[Version difference data]

== == ==

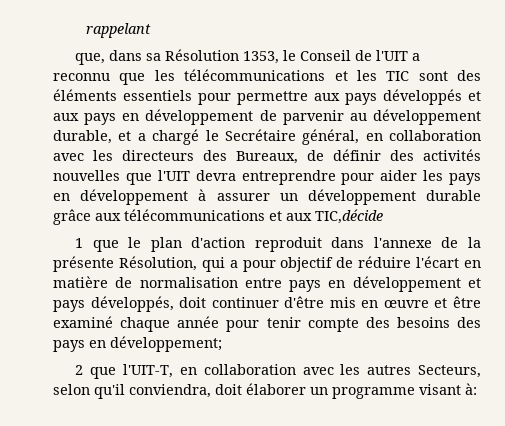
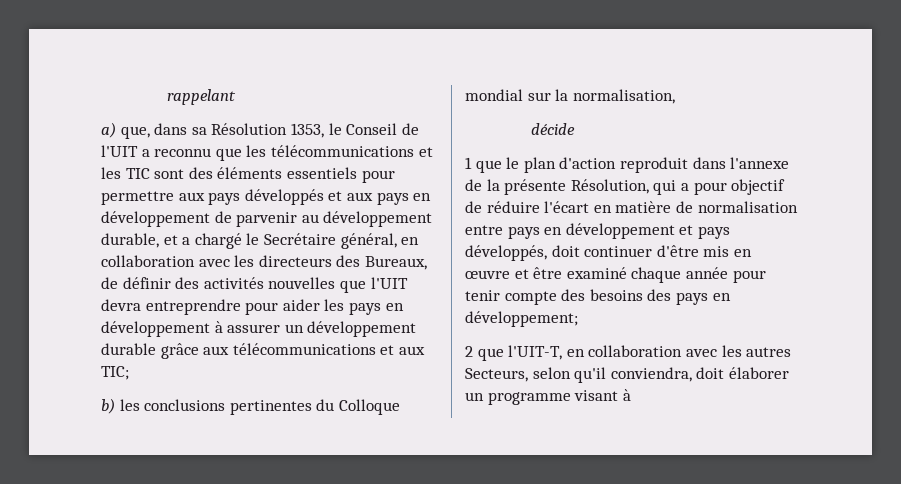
- que, dans sa Résolution 1353, le Conseil de l'UIT a reconnu que les télécommunications et les TIC sont des éléments essentiels pour permettre aux pays développés et aux pays en développement de parvenir au développement durable, et a chargé le Secrétaire général, en collaboration avec les directeurs des Bureaux, de définir des activités nouvelles que l'UIT devra entreprendre pour aider les pays en développement à assurer un développement durable grâce aux télécommunications et aux TIC,décide
+ a) que, dans sa Résolution 1353, le Conseil de l'UIT a reconnu que les télécommunications et les TIC sont des éléments essentiels pour permettre aux pays développés et aux pays en développement de parvenir au développement durable, et a chargé le Secrétaire général, en collaboration avec les directeurs des Bureaux, de définir des activités nouvelles que l'UIT devra entreprendre pour aider les pays en développement à assurer un développement durable grâce aux télécommunications et aux TIC;
+ b) les conclusions pertinentes du Colloque mondial sur la normalisation,
+ décide
- 2 que l'UIT-T, en collaboration avec les autres Secteurs, selon qu'il conviendra, doit élaborer un programme visant à:
+ 2 que l'UIT-T, en collaboration avec les autres Secteurs, selon qu'il conviendra, doit élaborer un programme visant à

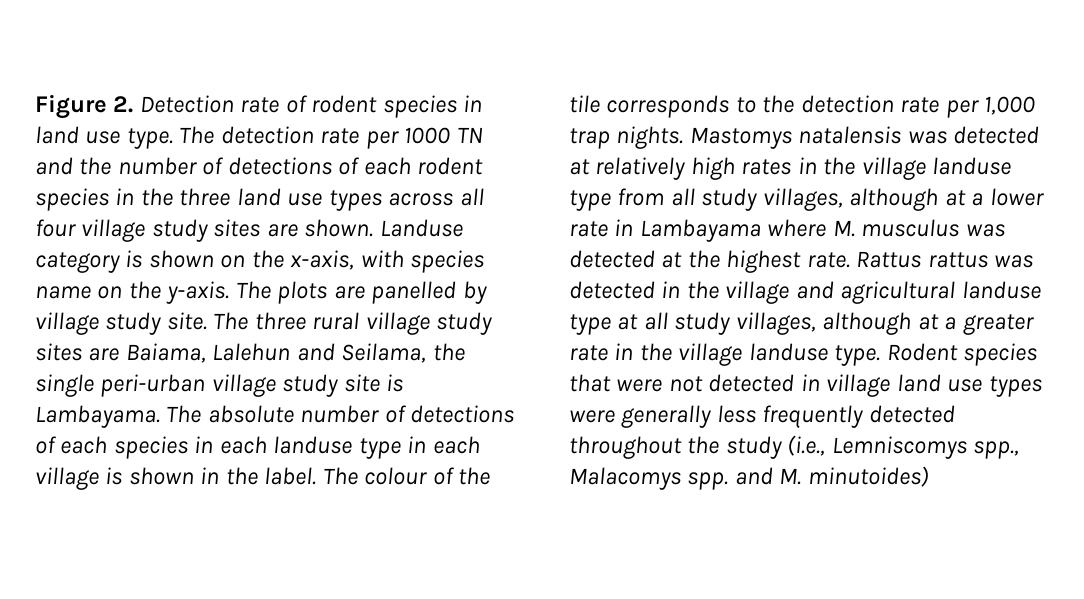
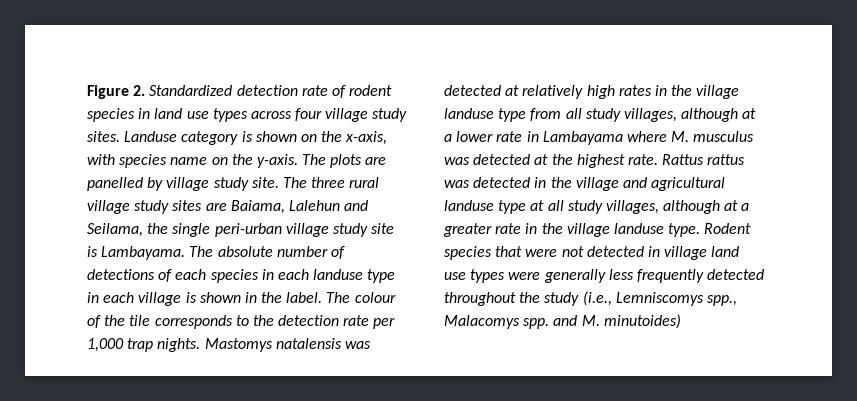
- Figure 2. Detection rate of rodent species in land use type. The detection rate per 1000 TN and the number of detections of each rodent species in the three land use types across all four village study sites are shown.
+ Figure 2. Standardized detection rate of rodent species in land use types across four village study sites.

== == ==

All lines from the one containing "- Figure 2." to the end of the data above are to be set down exactly; no others belong in the answer.

- Figure 2. Detection rate of rodent species in land use type. The detection rate per 1000 TN and the number of detections of each rodent species in the three land use types across all four village study sites are shown.
+ Figure 2. Standardized detection rate of rodent species in land use types across four village study sites.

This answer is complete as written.